The Madrens let us in. All the way. I went home at the end of that first day and tucked my five and three year old children into their beds. My husband and I barely spoke. What is there to say when you have won the lottery with your healthy-so-far kids and just miles away a family is bargaining and fighting just to make it to the next day?

I didn't know how to do justice to what they were living, how I could communicate the horror and hope living in each and every breath.

I wanted to help, but there was already an army of helpers called Chip's Nation.

The only thing I could do is share Chip's story.

When I found out Chip loved the Outdoor Channel and that David Blanton, a hunter and one of the stars of Realtree Outdoors lived in Georgia, I called him and told him about Chip. We arranged for him to show up on the Madren's doorstep unannounced and in those moments he spent with Chip, he made a commitment most would not. He promised to take Chip hunting when he got better. Long after our cameras were gone, Blanton returned. Again and again. A grown man and a mute 13 year old boy, side by side in bed, watching hunting shows.
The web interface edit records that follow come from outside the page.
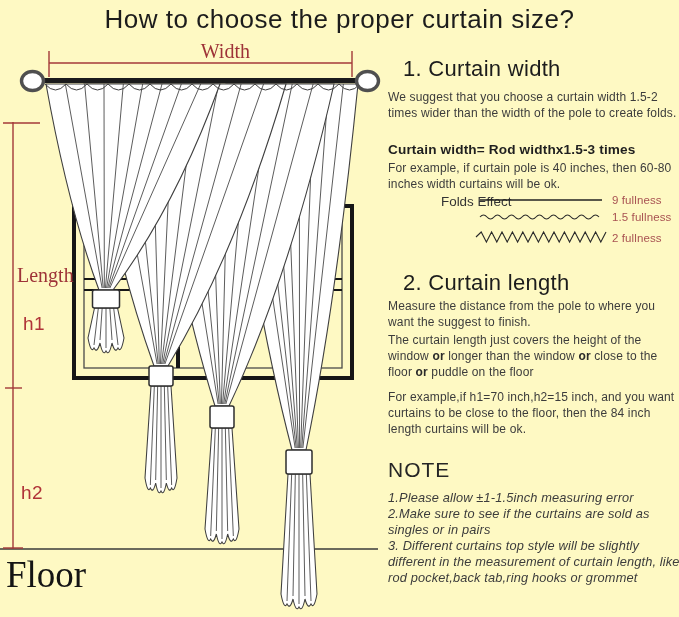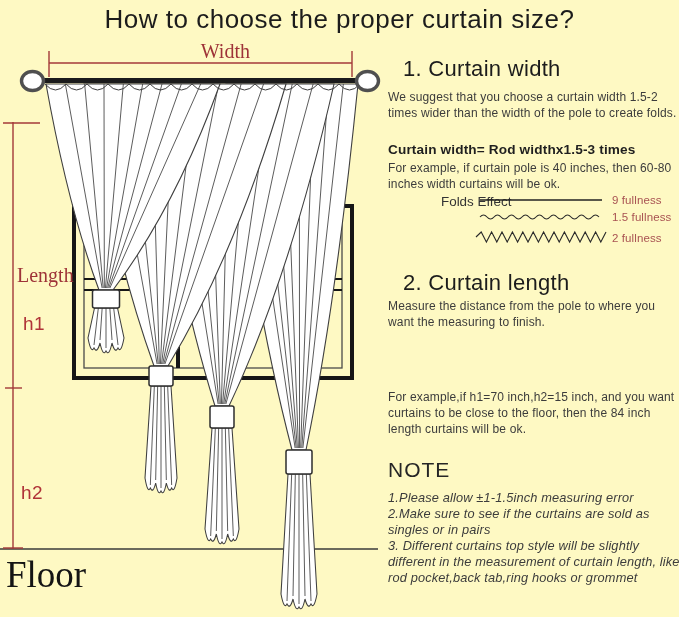--- a/index.html
+++ b/index.html
@@ -166,7 +166,7 @@
   <div class="abs fullness-label" style="left:612px;top:232px;">2 fullness</div>
 
   <div class="abs sec-head" style="left:403px;top:270px;">2. Curtain length</div>
-  <div class="abs col" style="left:388px;top:298px;">Measure the distance from the pole to where you want the measuring to finish.</div>
+  <div class="abs col" style="left:388px;top:298px;">Measure the distance from the pole to where you want the suggest to finish.</div>
   <div class="abs col" style="left:388px;top:389px;">For example,if h1=70 inch,h2=15 inch, and you want curtains to be close to the floor, then the 84 inch length curtains will be ok.</div>
 
   <div class="abs note-head" style="left:388px;top:458px;">NOTE</div>

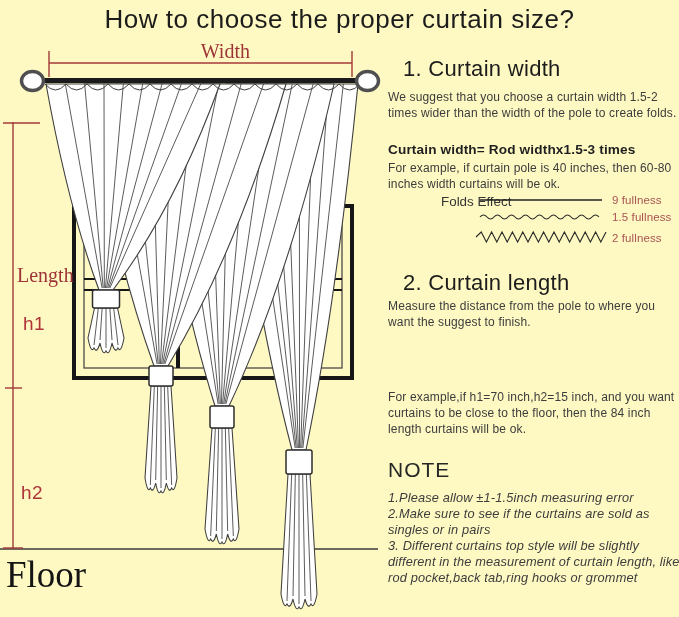--- a/index.html
+++ b/index.html
@@ -167,6 +167,7 @@
 
   <div class="abs sec-head" style="left:403px;top:270px;">2. Curtain length</div>
   <div class="abs col" style="left:388px;top:298px;">Measure the distance from the pole to where you want the suggest to finish.</div>
+  <div class="abs col" style="left:388px;top:332px;"><span>The curtain length just covers the height of the window </span><b>or</b><span> longer than the window </span><b>or</b><span> close to the floor </span><b>or</b><span> puddle on the floor</span></div>
   <div class="abs col" style="left:388px;top:389px;">For example,if h1=70 inch,h2=15 inch, and you want curtains to be close to the floor, then the 84 inch length curtains will be ok.</div>
 
   <div class="abs note-head" style="left:388px;top:458px;">NOTE</div>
I thought Chip's story was about a boy fighting cancer. In truth, it's really a love story.

Love is 300 people in your front yard with balloons waiting to welcome you home from the hospital.
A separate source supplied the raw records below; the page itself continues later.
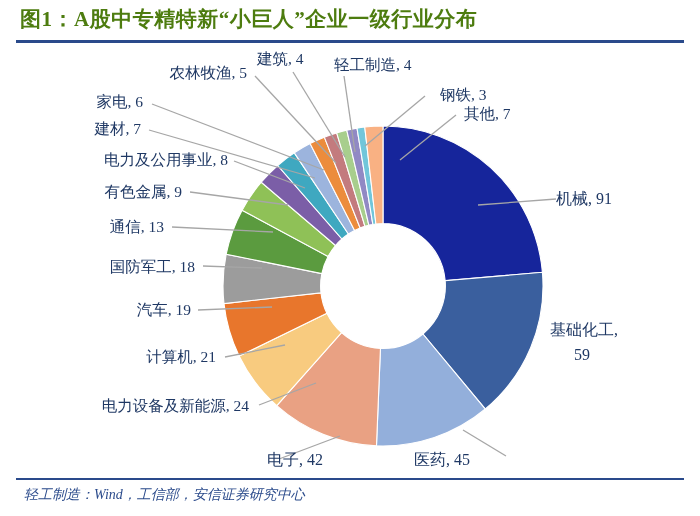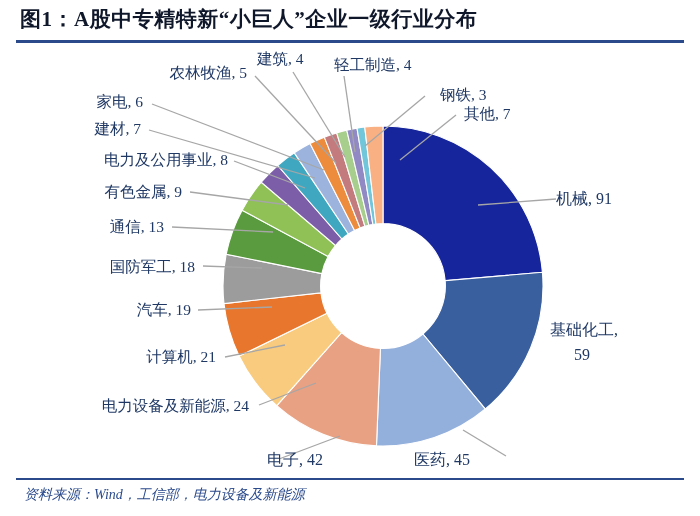--- a/index.html
+++ b/index.html
@@ -23,7 +23,7 @@
     font-weight:bold;
     font-size:21px;
     letter-spacing:0.5px;
-    color:#0f172a;
+    color:#4d7c0f;
     white-space:nowrap;
   }
   .title-rule{

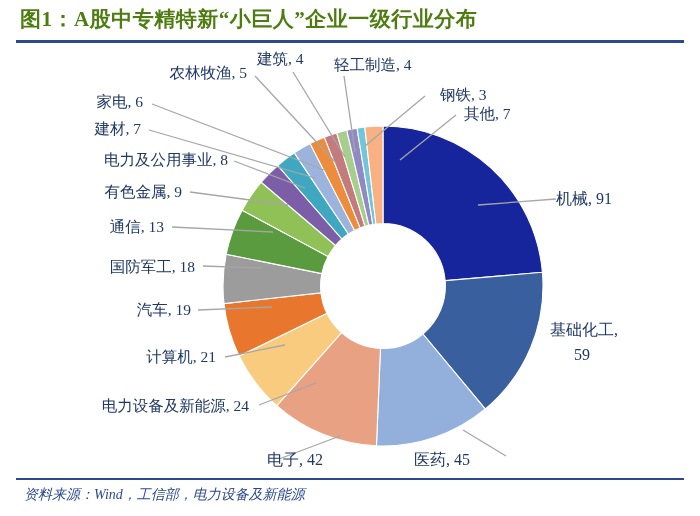--- a/index.html
+++ b/index.html
@@ -150,7 +150,7 @@
   </svg>
 
   <div class="footer-rule"></div>
-  <div class="footer-text">资料来源：Wind，工信部，电力设备及新能源</div>
+  <div class="footer-text">轻工制造：Wind，工信部，安信证券研究中心</div>
 </div>
 
 </body></html>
Love is a community that calls itself Chip's Nation, caring for you -- cooking every meal and mowing your lawn and running your other boys to their sports and holding fundraisers -- all so you can try to save your son.

Love is Chip regaining his voice so he could share his near death experience -- "I saw the gates of Heaven and I wasn't allowed to go in because I knew that God was protecting me the whole time."

Love is a companion dog named Vera from Canine Assistants. "She's my best friend. She's really special."

Love is parents who refused to let cancer cancel out joy and laughter and raucous boys racing through the house.

Love is all your friends leaving for college and you don't. Instead you go to Canine Assistants and hand them a check for $20,000.

Love is walking the final few steps up the Oconee County High School stadium to reach one million.

Love is watching your dad's childhood friend, Lendmark CEO Bobby Aiken, hand a check for $280,000 to CURE Childhood Cancer to help kids just like you.

Love is David Blanton showing up at your therapy and giving you that long ago promised hunting trip to Montana.

Love is sitting in a blind with your dad for days until you get your buck. Love is your dad weeping when you do it, his tears for so much more than your victory.


The cancer wreaked havoc on Chip's body before it was chased out. No longer can he run with abandon through his beloved woods. There are real physical losses, but the cracks that spread through his life also allowed in a light so beautiful that it changed many, many lives. And hearts.

Behind his sharp mind and quick wit is a deep soul that journeyed to the edge of heaven and came back to tell us about it.

It takes something far stronger than cancer to stand in your truth, and then to share that truth with an often skeptical world.

It takes something stronger than cancer to give it all away -- all your heart, all your love, all the money raised.

The nation named for a boy, is now being led by him.